The 5th Amendment states in its pertinent part: “No person shall . . . be deprived of life, liberty, or property, without due process of law.” Donald Trump has always possessed and continues to possess every protection of the 5th Amendment and all the derivative rights as expounded and decided by the Supreme Court of the United States. President Trump possessed these rights before he ran for President, during his run for President, and now as President of the United States. As I described in my earlier October 7, 2019 opinion piece, the Brady Rule can force the House to disgorge impeachment documents,
If the President does not file a lawsuit now, the Democrats' Impeachment train could leave the station without the President having secured any exculpatory evidence or any evidence at all. Filing a Brady lawsuit after a House impeachment vote may be too late. Filing a Brady lawsuit now before the House gets much further towards an actual articles of impeachment vote could very well freeze any House Impeachment vote. Also, by the time the case filters through the system, a positive result could derail the entire Impeachment train. Such a legal result would expose all of the Democrats' emails and texts that might show the American public that the Democrats are engaging in an attempted coup, and not a valid Impeachment.
“To comply with the Constitution's demands, appropriate procedures would include-at a minimum-the right to see all evidence, to present evidence, to call witnesses, to have counsel present at all hearings, to cross-examine all witnesses, to make objections relating to the examination of witnesses or the admissibility of testimony and evidence, and to respond to evidence and testimony.

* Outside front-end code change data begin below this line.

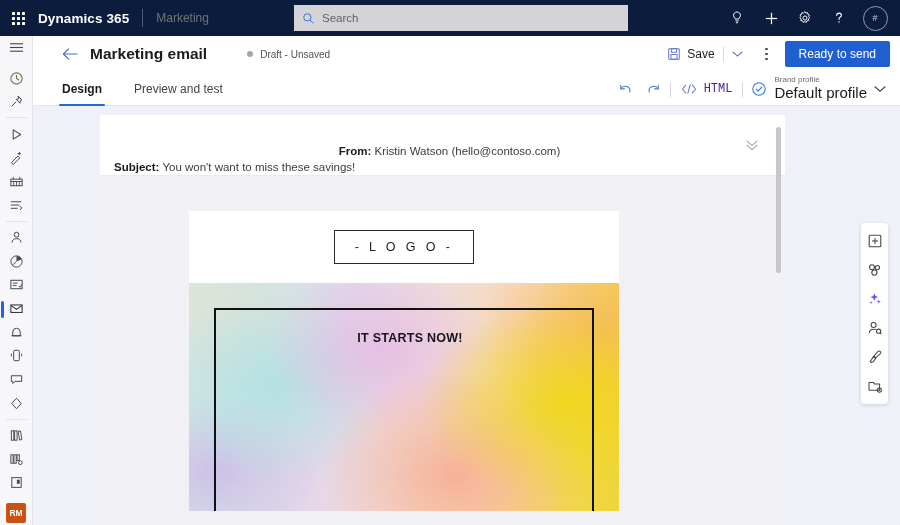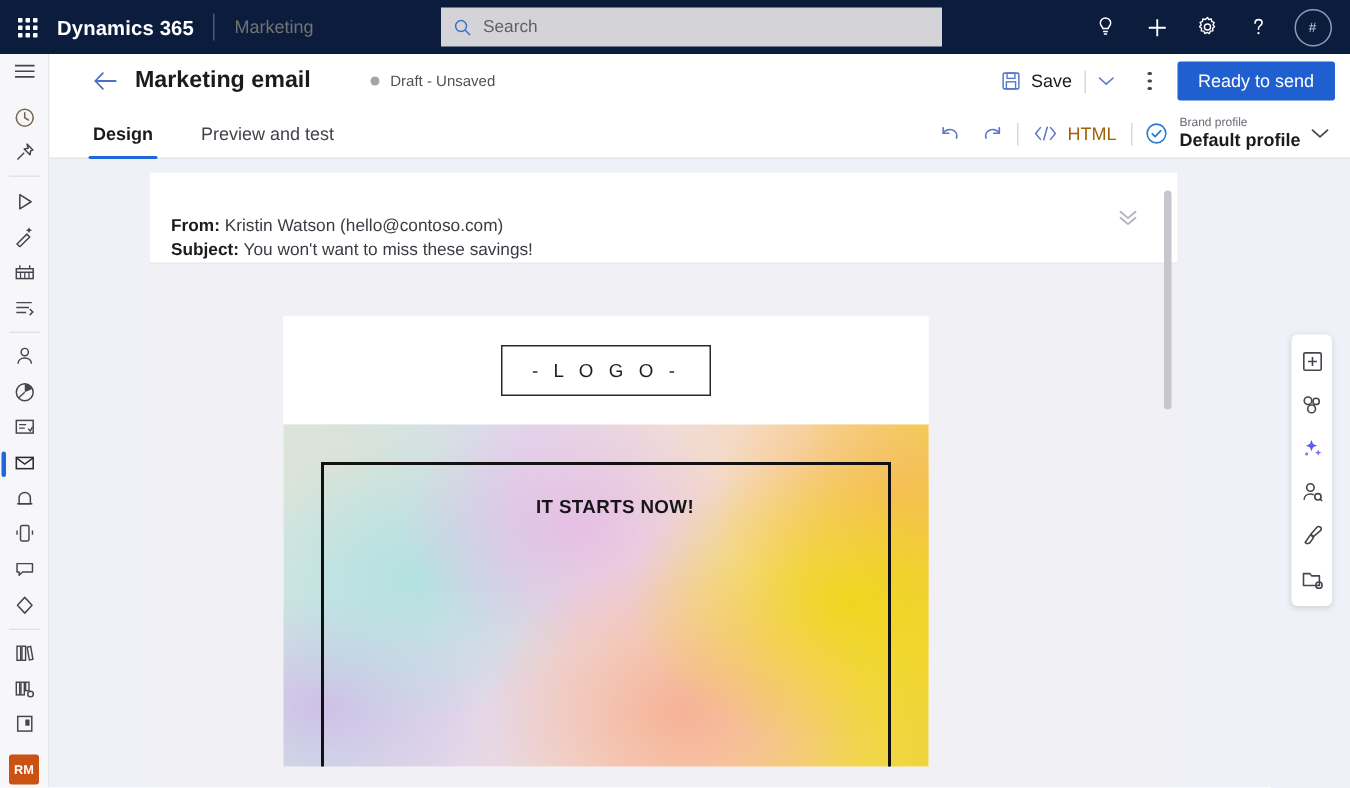--- a/index.html
+++ b/index.html
@@ -164,28 +164,28 @@
     display: flex; align-items: center;
   }
   .tb-icon {
     width: 28px; height: 28px; display: flex; align-items: center; justify-content: center;
     cursor: pointer;
   }
   .html-btn {
     display: flex; align-items: center; gap: 7px;
     padding: 4px 8px; cursor: pointer;
   }
-  .html-label { font-size: 12px; color: #a16207; }
+  .html-label { font-size: 12px; color: #4c1d95; font-family: Liberation Mono, monospace; }
   .brandprof {
     display: flex; align-items: center; gap: 7px;
     padding: 2px 4px 2px 6px; cursor: pointer;
   }
   .bp-text { display: flex; flex-direction: column; line-height: 1.12; }
   .bp-top { font-size: 8px; color: #6a6a75; }
-  .bp-main { font-size: 12px; color: #1b1b1f; font-weight: bold; }
+  .bp-main { font-size: 15px; color: #1b1b1f; font-weight: normal; }
 
   
   .editor {
     position: absolute; left: 33px; top: 106px;
     width: 867px; height: 419px;
     background: #eef1f8;
     overflow: hidden;
   }
   .doc {
     position: absolute; left: 67px; top: 9px;
@@ -193,21 +193,21 @@
     background: #f1f1f5;
     overflow: hidden;
   }
   .mailheader {
     position: relative;
     width: 685px; height: 61px;
     background: #ffffff;
     border-bottom: 1px solid #e9e9ee;
   }
   .mh-line { font-size: 11.5px; color: #3b3b44; margin-left: 14px; }
-  .mh-line:first-of-type { padding-top: 30px; }
+  .mh-line:first-of-type { padding-top: 30px; text-align: center; }
   .mh-line + .mh-line { margin-top: 4px; }
   .mh-key { font-weight: bold; color: #1b1b1f; }
   .collapse-btn {
     position: absolute; right: 24px; top: 21px;
     width: 18px; height: 18px;
     display: flex; align-items: center; justify-content: center;
     cursor: pointer;
   }
   .canvas-area {
     position: relative;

Likewise, the Committees must provide for the disclosure of all evidence favorable to the President and all evidence bearing on the credibility of witnesses called to testify in the inquiry. The Committees' current procedures provide none of these basic constitutional rights.”
The President’s constitutional right to access to the “favorable/witness credibility” Brady evidence is explicitly referenced above where the White House Counsel stated: “Likewise, the Committees must provide for the disclosure of all evidence favorable to the President and all evidence bearing on the credibility of witnesses called to testify in the inquiry.”
Critically, earlier in the letter, the White House Counsel stated that: “These due process rights are not a matter of discretion for the Committees to dispense with at will. To the contrary, they are constitutional requirements. The Supreme Court has recognized that due process protections apply to all congressional investigations. 8 [Watkins v. United States, 354m U.S. 178, 188(1957);Quinn v. United States, 349 U.S. 155, 161 (1955) Indeed, it has been recognized that the Due Process Clause applies to impeachment proceedings. (footnote omitted)”
1. Pres. Trump has Brady rights, and
2. That those Brady rights attach in any Congressional investigation,
mean President Trump is entitled to all “favorable/witness credibility” Brady evidence that exists from any of the previous House and Senate Congressional investigations including all the possible exculpatory Brady evidence from the Russian collusion hoax. Exculpatory evidence includes evidence that the House and Senate Democrats were trying to frame President Trump on the Russia collusion hoax. This Democrat member evidence is exculpatory to the immediate Ukraine impeachment attempt because it shows the entire process is a witch-hunt, and not the result of a “high crime or misdemeanor.”
However, unless President Trump acts quickly to legally enforce his Brady rights against the Congressional Democrats he will lose vital time necessary to successfully litigate the issue before a Senate trial, and those rights will lose their practical value.